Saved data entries
((

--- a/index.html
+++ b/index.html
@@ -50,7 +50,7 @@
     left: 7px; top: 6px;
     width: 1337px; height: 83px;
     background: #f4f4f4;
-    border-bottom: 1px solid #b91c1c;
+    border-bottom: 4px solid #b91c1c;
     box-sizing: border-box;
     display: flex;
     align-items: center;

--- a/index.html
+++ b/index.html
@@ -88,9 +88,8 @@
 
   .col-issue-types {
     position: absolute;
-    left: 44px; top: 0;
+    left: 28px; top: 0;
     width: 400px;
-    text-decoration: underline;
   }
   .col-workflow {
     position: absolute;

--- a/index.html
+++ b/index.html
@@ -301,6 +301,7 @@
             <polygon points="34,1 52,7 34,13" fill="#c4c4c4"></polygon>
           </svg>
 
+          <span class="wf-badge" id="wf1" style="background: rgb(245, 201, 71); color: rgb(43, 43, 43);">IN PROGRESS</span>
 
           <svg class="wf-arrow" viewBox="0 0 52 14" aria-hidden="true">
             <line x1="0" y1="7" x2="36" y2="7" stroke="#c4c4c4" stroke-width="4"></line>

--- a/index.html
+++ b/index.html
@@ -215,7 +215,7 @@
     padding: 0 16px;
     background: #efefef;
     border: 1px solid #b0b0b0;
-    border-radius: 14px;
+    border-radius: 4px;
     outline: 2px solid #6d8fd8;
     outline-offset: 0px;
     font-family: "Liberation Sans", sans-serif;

))

Restate the data above word for word, please.

Solution for this task
--- a/index.html
+++ b/index.html
@@ -50,7 +50,7 @@
     left: 7px; top: 6px;
     width: 1337px; height: 83px;
     background: #f4f4f4;
-    border-bottom: 1px solid #b91c1c;
+    border-bottom: 4px solid #b91c1c;
     box-sizing: border-box;
     display: flex;
     align-items: center;

--- a/index.html
+++ b/index.html
@@ -88,9 +88,8 @@
 
   .col-issue-types {
     position: absolute;
-    left: 44px; top: 0;
+    left: 28px; top: 0;
     width: 400px;
-    text-decoration: underline;
   }
   .col-workflow {
     position: absolute;

--- a/index.html
+++ b/index.html
@@ -301,6 +301,7 @@
             <polygon points="34,1 52,7 34,13" fill="#c4c4c4"></polygon>
           </svg>
 
+          <span class="wf-badge" id="wf1" style="background: rgb(245, 201, 71); color: rgb(43, 43, 43);">IN PROGRESS</span>
 
           <svg class="wf-arrow" viewBox="0 0 52 14" aria-hidden="true">
             <line x1="0" y1="7" x2="36" y2="7" stroke="#c4c4c4" stroke-width="4"></line>

--- a/index.html
+++ b/index.html
@@ -215,7 +215,7 @@
     padding: 0 16px;
     background: #efefef;
     border: 1px solid #b0b0b0;
-    border-radius: 14px;
+    border-radius: 4px;
     outline: 2px solid #6d8fd8;
     outline-offset: 0px;
     font-family: "Liberation Sans", sans-serif;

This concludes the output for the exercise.